"(Don't Fear) The Reaper" is a song by American rock band Blue Öyster Cult from the band's 1976 album Agents of Fortune. The song, written and sung by lead guitarist Donald "Buck Dharma" Roeser, deals with eternal love and the inevitability of death. Dharma wrote the song while picturing an early death for himself.

Released as an edited single (omitting the slow building interlude in the original), the song is Blue Öyster Cult's highest chart success, reaching #7 in Cash Box and #12 on the Billboard Hot 100 in late 1976. Critical reception was positive and in December 2003 "(Don't Fear) The Reaper" was listed at number 405 on Rolling Stones list of the top 500 songs of all time.

Background 

The song is about the inevitability of death and the foolishness of fearing it, and was written when Dharma was thinking about what would happen if he died at a young age. Lyrics such as "Romeo and Juliet are together in eternity" have led many listeners to interpret the song to be about a murder-suicide pact, but Dharma says the song is about eternal love, rather than suicide. He used Romeo and Juliet to describe a couple who wanted to be together in the afterlife.  He guessed that "40,000 men and women" died each day (from all causes), and the figure was used several times in the lyrics; but this number was about 100,000 too low.

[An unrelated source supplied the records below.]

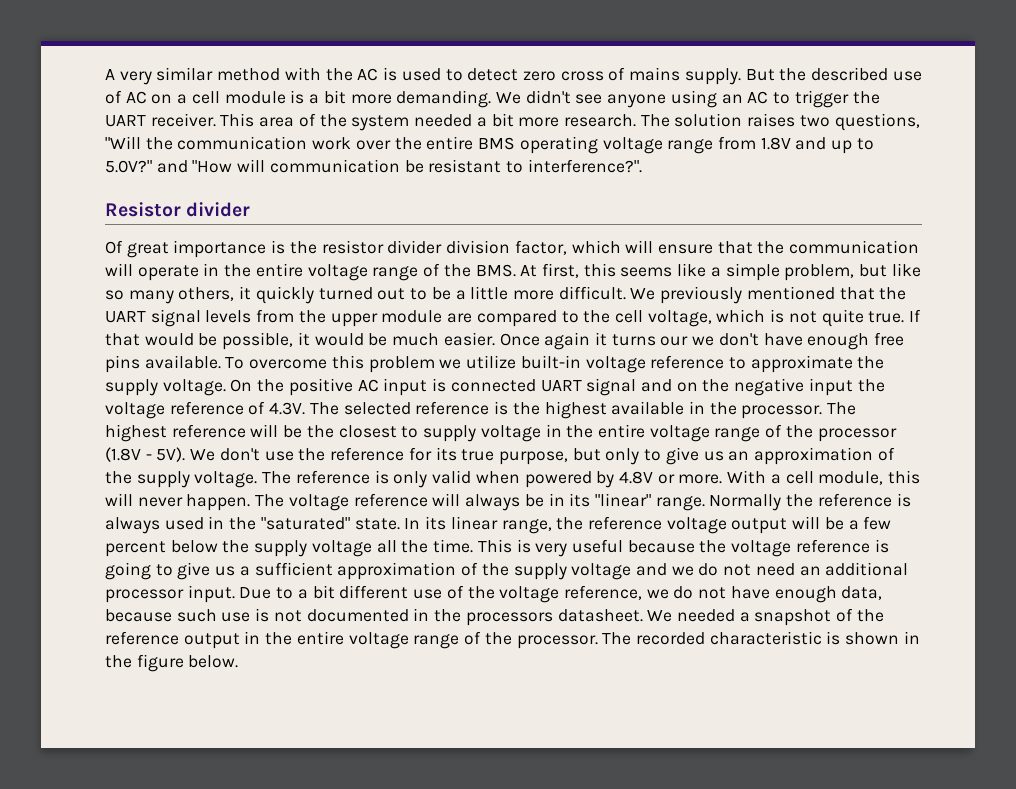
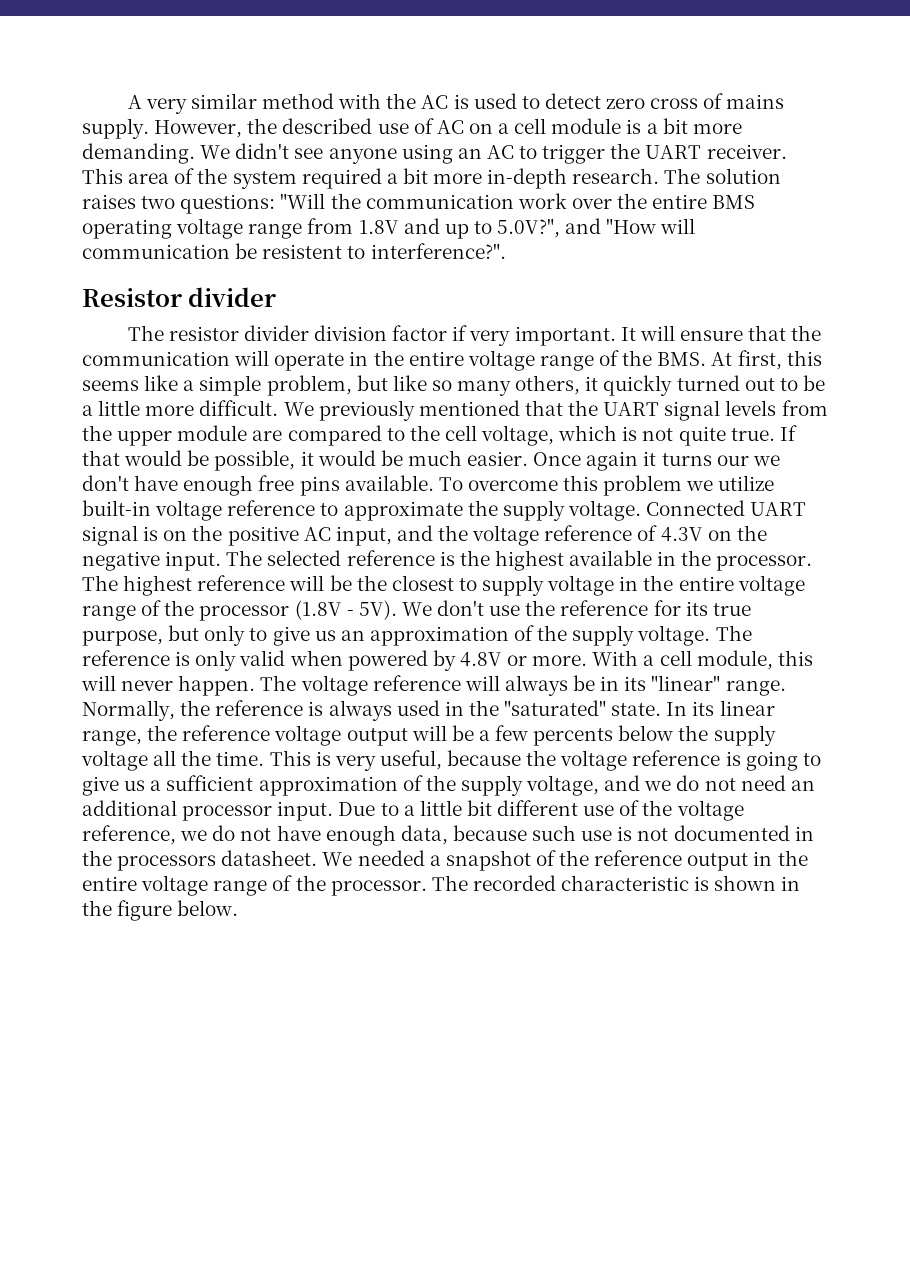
[745,69,775,81] But -> [154,120,243,138] However,
[414,113,560,127] needed a bit more -> [301,168,568,189] required a bit more in-depth
[834,113,920,131] questions, -> [180,194,276,214] questions:
[105,160,152,173] 5.0V?" -> [497,218,561,238] 5.0V?",
[428,159,502,173] resistant -> [262,244,343,259] resistent
[105,240,621,258] Of great importance is the resistor divider division factor, which -> [127,325,636,346] The resistor divider division factor if very important. It
[230,378,885,396] [105,401,306,419] On the positive AC input is connected UART signal and on the negative input the voltage reference of 4.3V. -> [646,500,807,516] [82,525,767,546] [82,551,222,571] Connected UART signal is on the positive AC input, and the voltage reference of 4.3V on the negative input.
[709,494,782,511] Normally -> [82,700,175,721] Normally,
[105,541,166,557] percent -> [533,728,614,746] percents
[571,539,623,553] useful -> [379,750,442,770] useful,
[571,563,632,580] voltage -> [526,775,600,796] voltage,
(308, 594) none -> [419,800,462,816] little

Composition and recording 
"(Don't Fear) The Reaper" was written and sung by lead guitarist Buck Dharma and produced by David Lucas, Murray Krugman, and Sandy Pearlman. The song's distinctive guitar riff is built on the "I-bVII-bVI" chord progression, in an A minor scale. The riff was recorded with Krugman's Gibson ES-175 guitar, which was run through a Music Man 410 combo amplifier, and Dharma's vocals were captured with a Telefunken U47 tube microphone. The guitar solo and guitar rhythm sections were recorded in one take, while a four-track tape machine amplified them on the recording. Sound engineer Shelly Yakus remembers piecing together the separate vocals, guitar and rhythm section into a master track, with the overdubbing occurring in that order.

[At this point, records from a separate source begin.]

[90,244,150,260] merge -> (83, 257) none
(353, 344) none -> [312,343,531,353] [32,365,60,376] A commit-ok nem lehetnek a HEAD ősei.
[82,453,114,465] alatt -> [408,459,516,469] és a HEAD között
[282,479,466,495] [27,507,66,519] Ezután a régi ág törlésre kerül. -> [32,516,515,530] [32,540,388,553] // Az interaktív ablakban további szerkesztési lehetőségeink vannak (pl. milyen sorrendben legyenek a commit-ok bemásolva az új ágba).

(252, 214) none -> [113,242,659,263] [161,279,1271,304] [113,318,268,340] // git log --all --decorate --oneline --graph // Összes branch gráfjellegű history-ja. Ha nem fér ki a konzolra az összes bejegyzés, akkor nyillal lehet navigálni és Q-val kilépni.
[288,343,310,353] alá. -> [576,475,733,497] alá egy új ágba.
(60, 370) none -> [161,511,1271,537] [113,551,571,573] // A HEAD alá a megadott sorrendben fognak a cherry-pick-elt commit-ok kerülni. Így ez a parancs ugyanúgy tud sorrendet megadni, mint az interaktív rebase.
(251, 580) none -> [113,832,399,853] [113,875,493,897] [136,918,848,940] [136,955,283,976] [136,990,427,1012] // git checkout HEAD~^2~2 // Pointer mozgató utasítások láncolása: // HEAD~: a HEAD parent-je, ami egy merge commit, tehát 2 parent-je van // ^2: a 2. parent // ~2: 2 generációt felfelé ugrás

Mojo described its creation: "'Guys, this is it!' engineer Shelly Yakus announced at the end of the first take. 'The legendary once-in-a-lifetime groove!' ... What evolved in the studio was the extended solo section; it took them nearly as long to edit the five-minute track down to manageable length as it did to record it."

The song features prominent use of the cowbell percussion instrument, overdubbed on the original recording. Bassist Joe Bouchard remembered the producer requesting his brother, drummer Albert Bouchard, play the cowbell: "Albert thought he was crazy. But he put all this tape around a cowbell and played it. It really pulled the track together." However, producer David Lucas says that he played it; while bandmember Eric Bloom claims that he was the one to play it.

Reception 
The song was on the Billboard Hot 100 chart for 20 weeks, reaching number 12 for the weeks beginning November 6 and November 13 in 1976.  It was BÖC's highest-charting U.S. song and helped Agents of Fortune reach number 29 on the Billboard 200. "(Don't Fear) The Reaper" charted even higher in Canada, peaking at number 7. The single edit was released in the UK in July 1976 (CBS 4483) but failed to chart. However the unedited album version was released as a single (CBS 6333) in May 1978, where it reached number 16 on the UK Singles Chart.

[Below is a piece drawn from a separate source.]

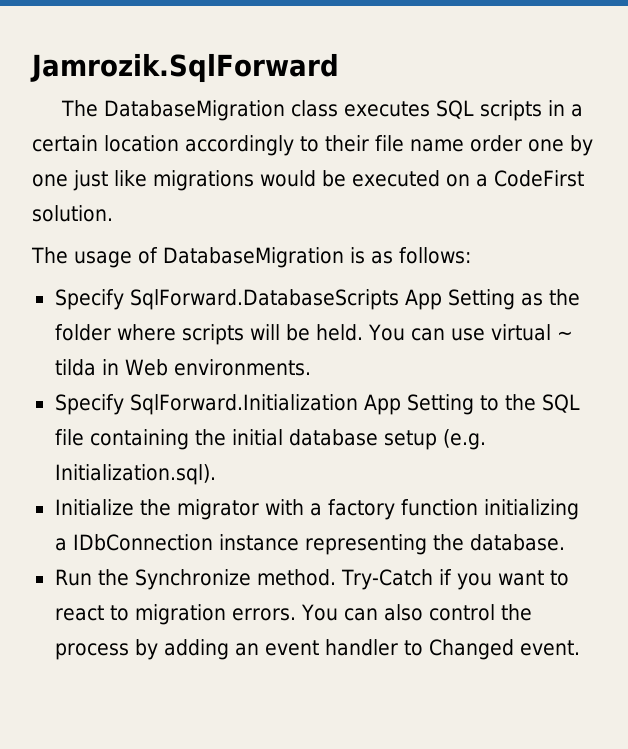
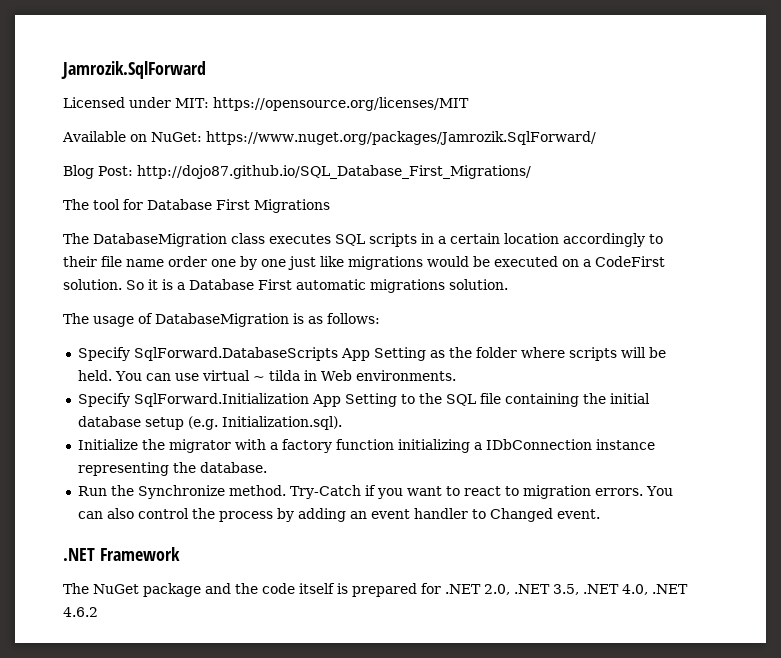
(339, 68) none -> [63,97,469,111] [62,131,596,145] [63,165,531,179] [63,199,330,213] // Licensed under MIT: https://opensource.org/licenses/MIT // Available on NuGet: https://www.nuget.org/packages/Jamrozik.SqlForward/ // Blog Post: http://dojo87.github.io/SQL_Database_First_Migrations/ // The tool for Database First Migrations
(113, 213) none -> [126,279,508,293] So it is a Database First automatic migrations solution.
(580, 648) none -> [63,547,180,561] [63,583,688,597] [63,607,98,617] // .NET Framework // The NuGet package and the code itself is prepared for .NET 2.0, .NET 3.5, .NET 4.0, .NET 4.6.2

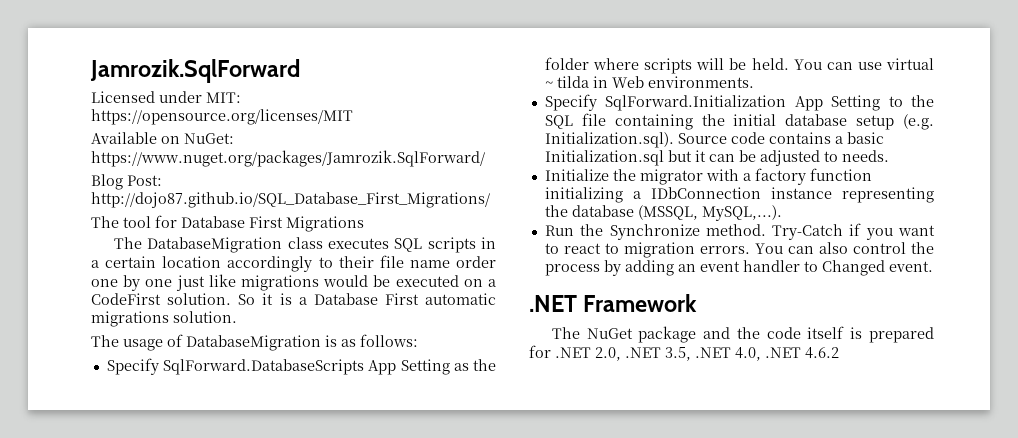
(342, 423) none -> [677,132,884,144] [544,150,889,166] Source code contains a basic Initialization.sql but it can be adjusted to needs.
[199,462,267,473] database. -> [571,205,782,221] database (MSSQL, MySQL,...).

Critical reaction was mostly positive.  Record World said that "An 'Eight Miles High' guitar line is complemented by smooth vocals." Denise Sullivan of Allmusic praised the song's "gentle vocals and virtuoso guitar" and "haunting middle break which delivers the listener straight back to the heart of the song once the thunder is finished". Nathan Beckett called it BÖC's "masterpiece" and compared the vocals to the Beach Boys. Writing for PopMatters, James Mann hailed it as a "landmark, genre-defining masterpiece" that was "as grand and emotional as American rock and roll ever got". Pitchfork Media also referred to the song as a "masterpiece".  "Extremely poetic" was the verdict of Fountains of Wayne founder Chris Collingwood. "A sad ballad about a man who wants to die with his true love before their love is spoiled by earthly things."'

Track listing 
7" Vinyl
"(Don't Fear) The Reaper" (Roeser) – 3:45
"Tattoo Vampire" (Albert Bouchard, Helen Robbins) – 2:40

Personnel 
Eric Bloom – guitar, backing vocals
Donald "Buck Dharma" Roeser – guitar, lead vocals
Allen Lanier – keyboards, guitar
Joe Bouchard – bass
Albert Bouchard – drums, percussion, cowbell 
with:
 Michael and Randy Brecker - horns (their contribution appears only on the extended album track and was edited out of the released single)
 David Lucas – backing vocals, keyboards, percussion

Charts

Certifications

The Mutton Birds version

New Zealand band The Mutton Birds recorded a version for the soundtrack of Peter Jackson's film The Frighteners. In 1997, it peaked at No.48 on the Australian ARIA singles charts, the only Mutton Birds single to chart in Australia.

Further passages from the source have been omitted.